Using the listing below, print exactly everything from the line with "(types, consistency, scalability)" down to the line with "(12-column, responsive, containers)", both included, and nothing more.

→ **EXTRACTED INFORMATION**
>>

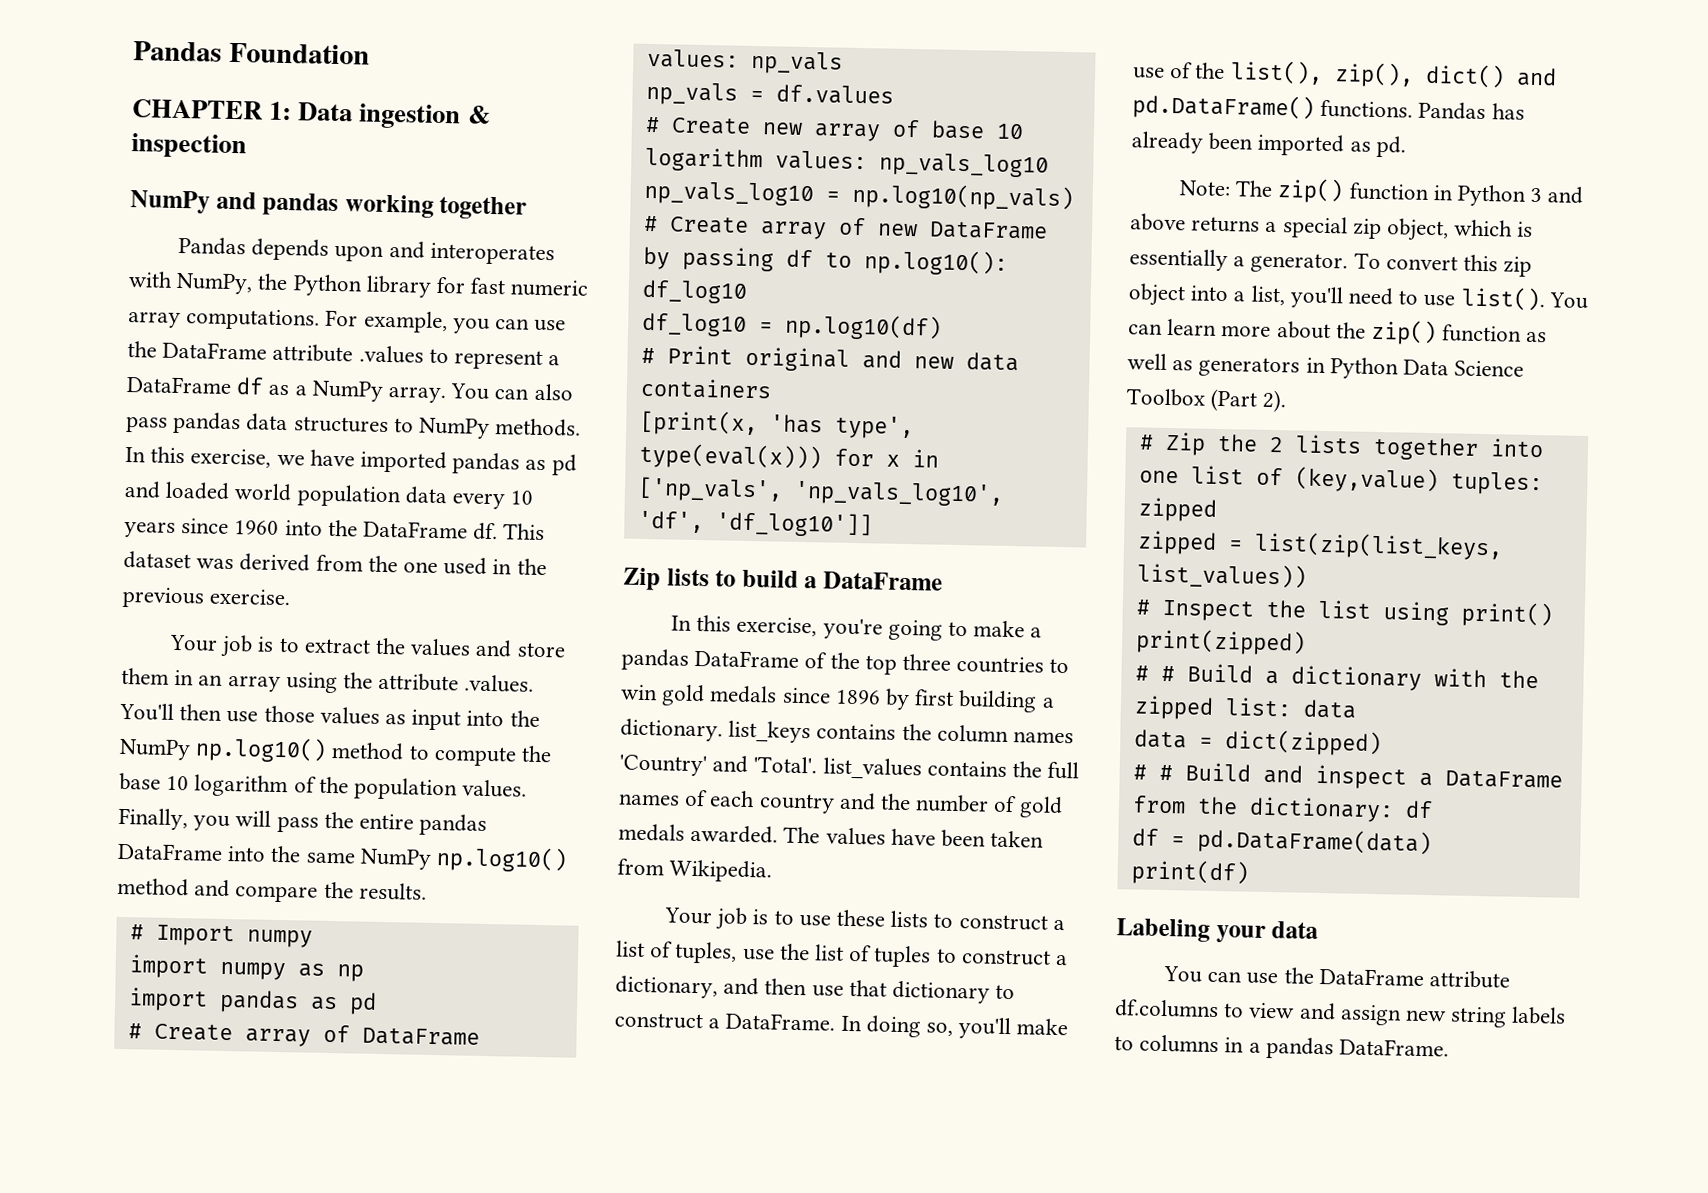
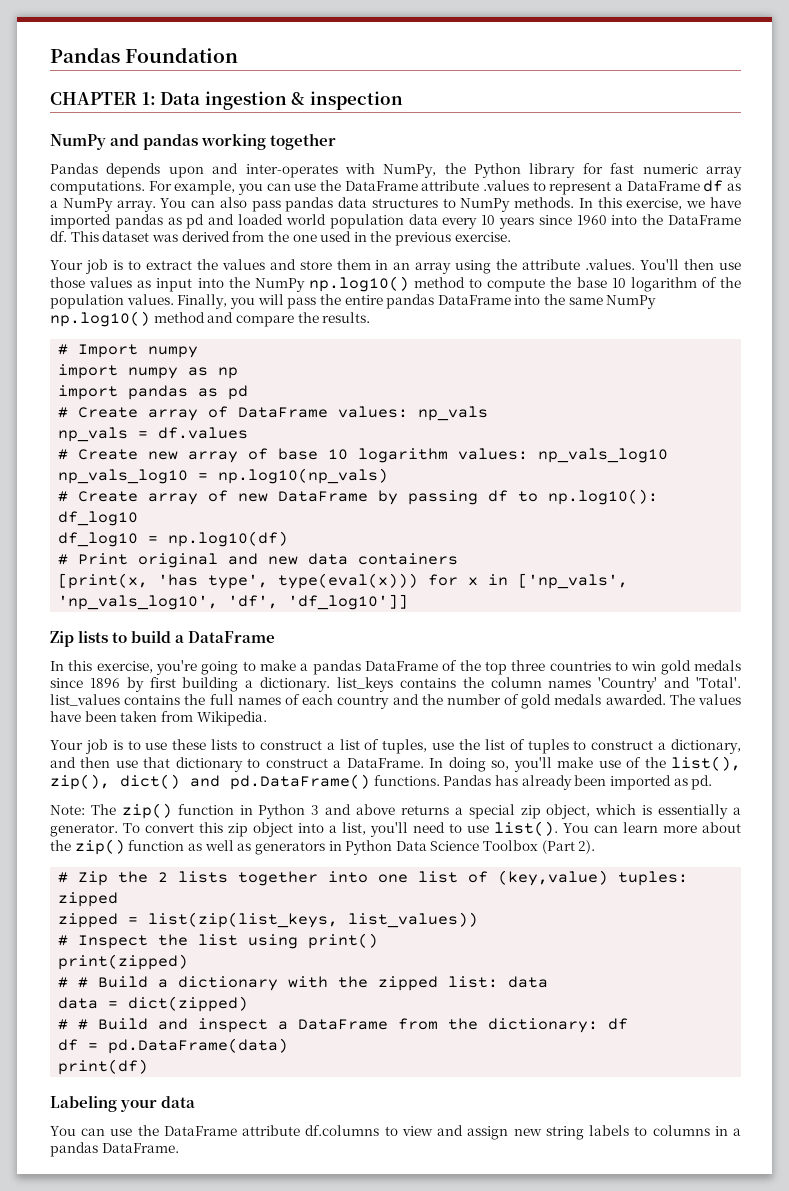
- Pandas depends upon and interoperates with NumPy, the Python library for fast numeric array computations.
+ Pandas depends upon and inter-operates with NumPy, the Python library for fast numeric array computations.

<<
>>

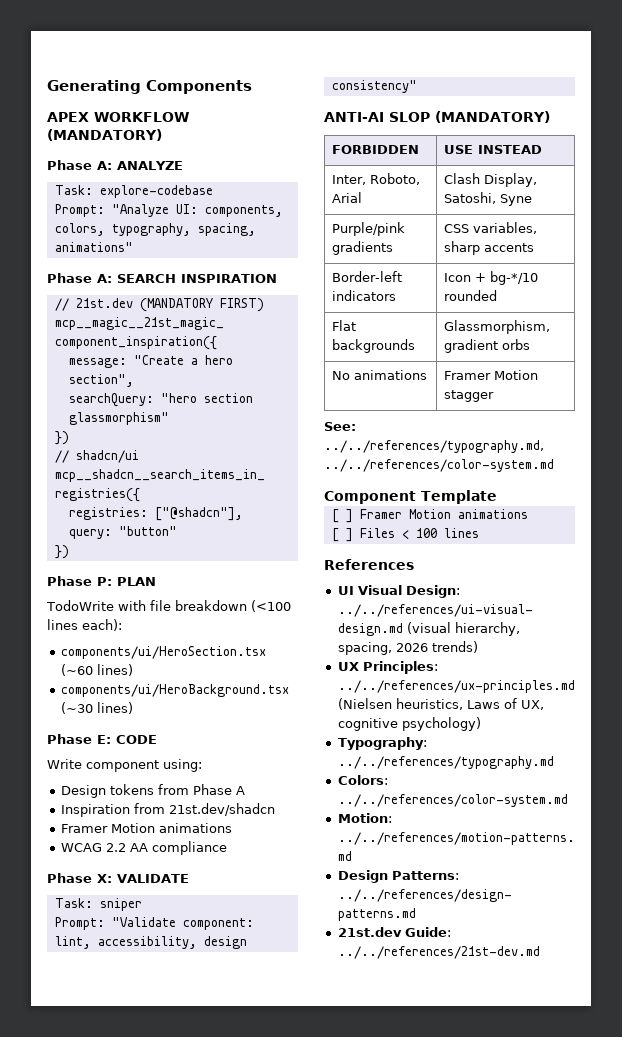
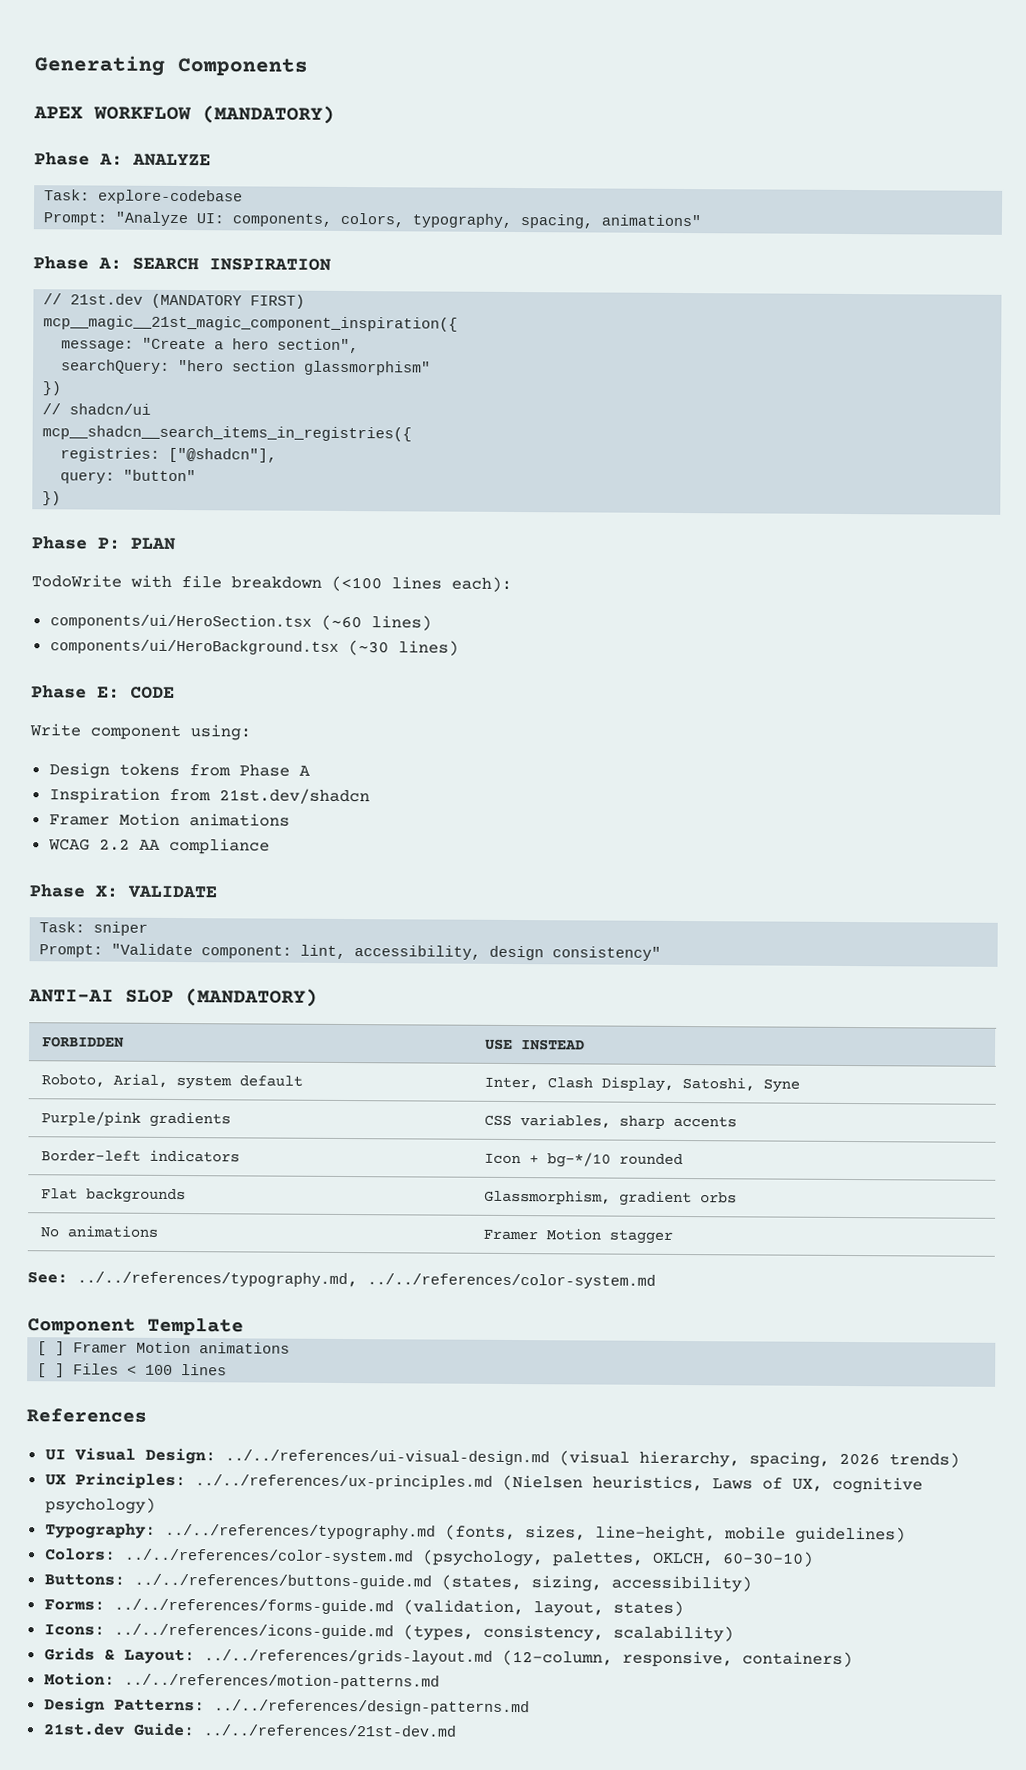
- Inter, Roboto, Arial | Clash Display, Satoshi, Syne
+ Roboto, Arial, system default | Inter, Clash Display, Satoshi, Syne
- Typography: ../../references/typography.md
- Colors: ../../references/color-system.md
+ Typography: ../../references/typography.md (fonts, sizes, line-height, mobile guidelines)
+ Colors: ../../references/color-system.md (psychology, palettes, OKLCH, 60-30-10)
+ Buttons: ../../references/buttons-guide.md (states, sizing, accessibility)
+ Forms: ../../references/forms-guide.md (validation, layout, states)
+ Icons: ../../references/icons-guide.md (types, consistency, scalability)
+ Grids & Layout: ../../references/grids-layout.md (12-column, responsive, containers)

<<

→ **ANSWER FOR THIS EXERCISE**
+ Icons: ../../references/icons-guide.md (types, consistency, scalability)
+ Grids & Layout: ../../references/grids-layout.md (12-column, responsive, containers)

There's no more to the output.